Tag Archives: Books

Review: curl programming

Title: Curl Programming
Author: Dan Gookin
ISBN: 9781704523286
Weight: 181 grams

A book for my library is a book about my library!

Not long ago I discovered that someone had written this book about curl and that someone wasn’t me! (I believe this is a first) Thrilled of course that I could check off this achievement from my list of things I never thought would happen in my life, I was also intrigued and so extremely curious that I simply couldn’t resist ordering myself a copy. The book is dated October 2019, edition 1.0.

I don’t know the author of this book. I didn’t help out. I wasn’t aware of it and I bought my own copy through an online bookstore.

First impressions

It’s very thin! The first page with content is numbered 13 and the last page before the final index is page 110 (6-7 mm thick). Also, as the photo shows somewhat: it’s not a big format book either: 225 x 152 mm. I suppose a positive spin on that could be that it probably fits in a large pocket.

Size comparison with the 2018 printed version of Everything curl.

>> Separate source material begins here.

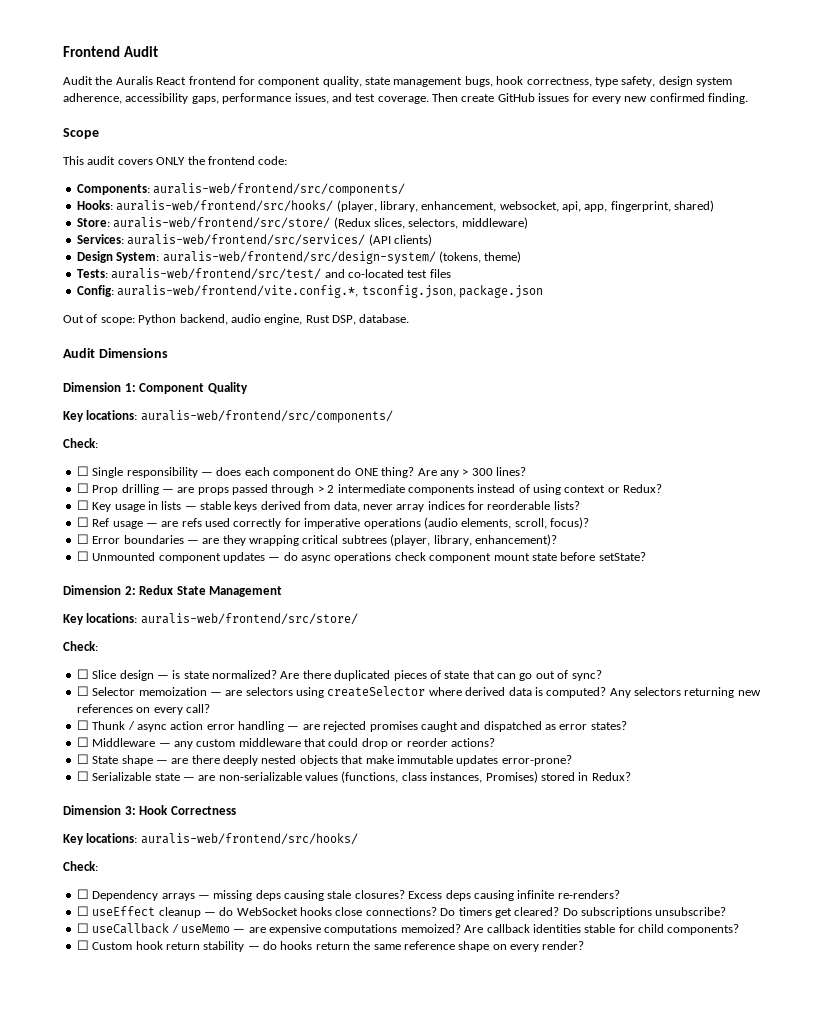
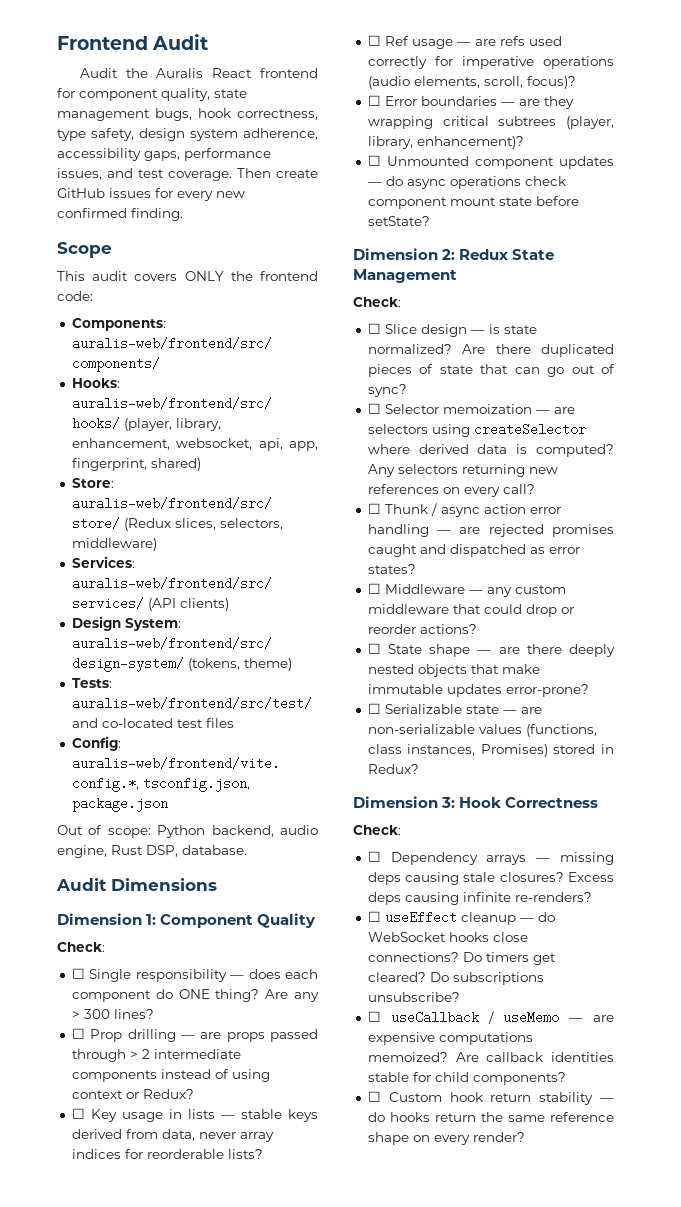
- Key locations: auralis-web/frontend/src/components/
- Key locations: auralis-web/frontend/src/store/
- Key locations: auralis-web/frontend/src/hooks/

I’m not the target audience

As the founder of the curl project and my role as lead developer there, I’m not really a good example of whom the author must’ve imagined when he wrote this book. Of course, my own several decades long efforts in documenting curl in hundreds of man pages and the Everything curl book makes me highly biased. When you read me say anything about this book below, you must remember that.

A primary motivation for getting this book was to learn. Not about curl, but how an experienced tech author like Dan teaches curl and libcurl programming, and try to use some of these lessons for my own writing and manual typing going forward.

What’s in the book?

Despite its size, the book is still packed with information. It contains the following chapters after the introduction:

  1. The amazing curl … 13
  2. The libcurl library … 25
  3. Your basic web page grab … 35
  4. Advanced web page grab … 49
  5. curl FTP … 63
  6. MIME form data … 83
  7. Fancy curl tricks … 97

As you can see it spends a total of 12 pages initially on explanations about curl the command line tool and some of the things you can do with it and how before it moves on to libcurl.

The book is explanatory in its style and it is sprinkled with source code examples showing how to do the various tasks with libcurl. I don’t think it is a surprise to anyone that the book focuses on HTTP transfers but it also includes sections on how to work with FTP and a little about SMTP. I think it can work well for someone who wants to get an introduction to libcurl and get into adding Internet transfers for their applications (at least if you’re into HTTP). It is not a complete guide to everything you can do, but then I doubt most users need or even want that. This book should get you going good enough to then allow you to search for the rest of the details on your own.

I think maybe the biggest piece missing in this book, and I really thing it is an omission mr Gookin should fix if he ever does a second edition: there’s virtually no mention of HTTPS or TLS at all. On the current Internet and web, a huge portion of all web pages and page loads done by browsers are done with HTTPS and while it is “just” HTTP with TLS on top, the TLS part itself is worth some special attention. Not the least because certificates and how to deal with them in a libcurl world is an area that sometimes seems hard for users to grasp.

A second thing I noticed no mention of, but I think should’ve been there: a description of curl_easy_getinfo(). It is a versatile function that provides information to users about a just performed transfer. Very useful if you ask me, and a tool in the toolbox every libcurl user should know about.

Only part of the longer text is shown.